- Activity:
Using the entries that follow, collect the lines where the word "database" appears.

- Before-and-after change data:
————————
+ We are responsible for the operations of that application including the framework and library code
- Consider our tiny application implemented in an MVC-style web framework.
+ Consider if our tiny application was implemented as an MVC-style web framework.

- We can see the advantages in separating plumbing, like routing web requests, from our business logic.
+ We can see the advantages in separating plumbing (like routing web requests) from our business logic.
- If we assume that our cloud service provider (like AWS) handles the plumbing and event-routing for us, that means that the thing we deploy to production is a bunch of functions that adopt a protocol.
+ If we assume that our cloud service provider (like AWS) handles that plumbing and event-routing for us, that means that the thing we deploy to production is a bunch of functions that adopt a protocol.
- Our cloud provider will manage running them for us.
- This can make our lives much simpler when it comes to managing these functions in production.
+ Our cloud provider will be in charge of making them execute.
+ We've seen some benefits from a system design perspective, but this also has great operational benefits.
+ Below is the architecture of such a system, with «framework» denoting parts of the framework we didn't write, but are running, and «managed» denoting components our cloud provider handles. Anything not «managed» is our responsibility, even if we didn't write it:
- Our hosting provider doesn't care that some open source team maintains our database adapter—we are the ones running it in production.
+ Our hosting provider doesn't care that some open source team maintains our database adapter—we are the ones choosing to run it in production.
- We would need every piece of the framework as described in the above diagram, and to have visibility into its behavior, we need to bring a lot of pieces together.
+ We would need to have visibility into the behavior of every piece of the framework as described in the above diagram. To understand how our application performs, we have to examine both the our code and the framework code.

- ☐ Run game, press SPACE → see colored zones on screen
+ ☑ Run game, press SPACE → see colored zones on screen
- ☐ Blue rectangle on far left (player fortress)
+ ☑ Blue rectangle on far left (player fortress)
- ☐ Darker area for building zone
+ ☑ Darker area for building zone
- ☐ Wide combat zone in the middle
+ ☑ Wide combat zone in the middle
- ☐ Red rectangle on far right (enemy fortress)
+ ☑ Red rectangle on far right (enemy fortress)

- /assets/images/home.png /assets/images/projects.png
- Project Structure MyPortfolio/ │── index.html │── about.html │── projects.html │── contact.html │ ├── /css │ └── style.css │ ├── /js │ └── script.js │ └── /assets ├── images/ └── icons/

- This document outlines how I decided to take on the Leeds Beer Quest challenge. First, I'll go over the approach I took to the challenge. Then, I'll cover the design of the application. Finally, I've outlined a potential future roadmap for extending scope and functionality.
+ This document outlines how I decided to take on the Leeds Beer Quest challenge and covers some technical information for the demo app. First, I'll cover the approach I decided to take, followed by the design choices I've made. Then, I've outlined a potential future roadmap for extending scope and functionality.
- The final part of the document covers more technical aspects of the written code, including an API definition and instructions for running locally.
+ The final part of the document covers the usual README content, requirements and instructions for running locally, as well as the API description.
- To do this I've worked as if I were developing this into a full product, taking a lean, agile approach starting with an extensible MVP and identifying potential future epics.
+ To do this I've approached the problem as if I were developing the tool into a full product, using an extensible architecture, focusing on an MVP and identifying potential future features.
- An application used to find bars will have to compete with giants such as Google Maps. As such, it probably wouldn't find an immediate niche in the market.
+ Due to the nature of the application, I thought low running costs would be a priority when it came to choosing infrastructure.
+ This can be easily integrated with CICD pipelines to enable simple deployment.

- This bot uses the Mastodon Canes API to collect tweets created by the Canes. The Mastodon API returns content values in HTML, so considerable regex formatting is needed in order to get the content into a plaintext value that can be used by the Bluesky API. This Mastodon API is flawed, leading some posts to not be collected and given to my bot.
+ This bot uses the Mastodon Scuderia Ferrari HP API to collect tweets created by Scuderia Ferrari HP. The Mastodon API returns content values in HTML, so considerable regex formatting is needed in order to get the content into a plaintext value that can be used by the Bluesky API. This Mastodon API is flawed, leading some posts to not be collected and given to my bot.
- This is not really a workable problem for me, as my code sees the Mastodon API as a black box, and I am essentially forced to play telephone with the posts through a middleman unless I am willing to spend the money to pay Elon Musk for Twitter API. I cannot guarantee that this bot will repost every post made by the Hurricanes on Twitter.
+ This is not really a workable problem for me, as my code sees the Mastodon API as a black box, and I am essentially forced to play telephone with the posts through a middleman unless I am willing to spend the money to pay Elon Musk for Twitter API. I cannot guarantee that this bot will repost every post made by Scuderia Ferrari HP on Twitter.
————————
- Exercise answer:
- Our hosting provider doesn't care that some open source team maintains our database adapter—we are the ones running it in production.
+ Our hosting provider doesn't care that some open source team maintains our database adapter—we are the ones choosing to run it in production.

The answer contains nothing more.